EXTRACTED INFORMATION =

--------------------------------

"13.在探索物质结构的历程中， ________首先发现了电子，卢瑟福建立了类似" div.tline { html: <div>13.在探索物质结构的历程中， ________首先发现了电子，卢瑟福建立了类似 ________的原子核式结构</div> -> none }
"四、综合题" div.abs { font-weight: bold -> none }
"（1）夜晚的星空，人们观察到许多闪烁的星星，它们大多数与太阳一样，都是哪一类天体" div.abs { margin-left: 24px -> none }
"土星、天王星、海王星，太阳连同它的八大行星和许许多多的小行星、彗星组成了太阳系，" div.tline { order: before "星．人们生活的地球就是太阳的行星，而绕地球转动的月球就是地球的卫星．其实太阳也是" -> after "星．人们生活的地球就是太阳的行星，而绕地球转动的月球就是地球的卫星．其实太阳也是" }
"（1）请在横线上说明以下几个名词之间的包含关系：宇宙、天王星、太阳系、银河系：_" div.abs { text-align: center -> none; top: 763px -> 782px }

--------------------------------

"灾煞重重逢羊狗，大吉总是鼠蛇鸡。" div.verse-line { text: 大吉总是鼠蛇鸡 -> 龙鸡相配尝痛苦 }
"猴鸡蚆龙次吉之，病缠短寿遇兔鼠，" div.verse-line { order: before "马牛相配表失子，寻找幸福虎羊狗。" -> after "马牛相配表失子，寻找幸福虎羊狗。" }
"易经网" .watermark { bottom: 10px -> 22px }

--------------------------------

WHAT NEEDS TO BE DONE = Exactly the lines above from the one with "html: <div>13.在探索物质结构的历程中， ________首先发现了电子，卢瑟福建立了类似" to the one with "text-align: center ->", both included, are to be quoted; leave the rest out.

RESULT FOR THIS EXERCISE =
"13.在探索物质结构的历程中， ________首先发现了电子，卢瑟福建立了类似" div.tline { html: <div>13.在探索物质结构的历程中， ________首先发现了电子，卢瑟福建立了类似 ________的原子核式结构</div> -> none }
"四、综合题" div.abs { font-weight: bold -> none }
"（1）夜晚的星空，人们观察到许多闪烁的星星，它们大多数与太阳一样，都是哪一类天体" div.abs { margin-left: 24px -> none }
"土星、天王星、海王星，太阳连同它的八大行星和许许多多的小行星、彗星组成了太阳系，" div.tline { order: before "星．人们生活的地球就是太阳的行星，而绕地球转动的月球就是地球的卫星．其实太阳也是" -> after "星．人们生活的地球就是太阳的行星，而绕地球转动的月球就是地球的卫星．其实太阳也是" }
"（1）请在横线上说明以下几个名词之间的包含关系：宇宙、天王星、太阳系、银河系：_" div.abs { text-align: center -> none; top: 763px -> 782px }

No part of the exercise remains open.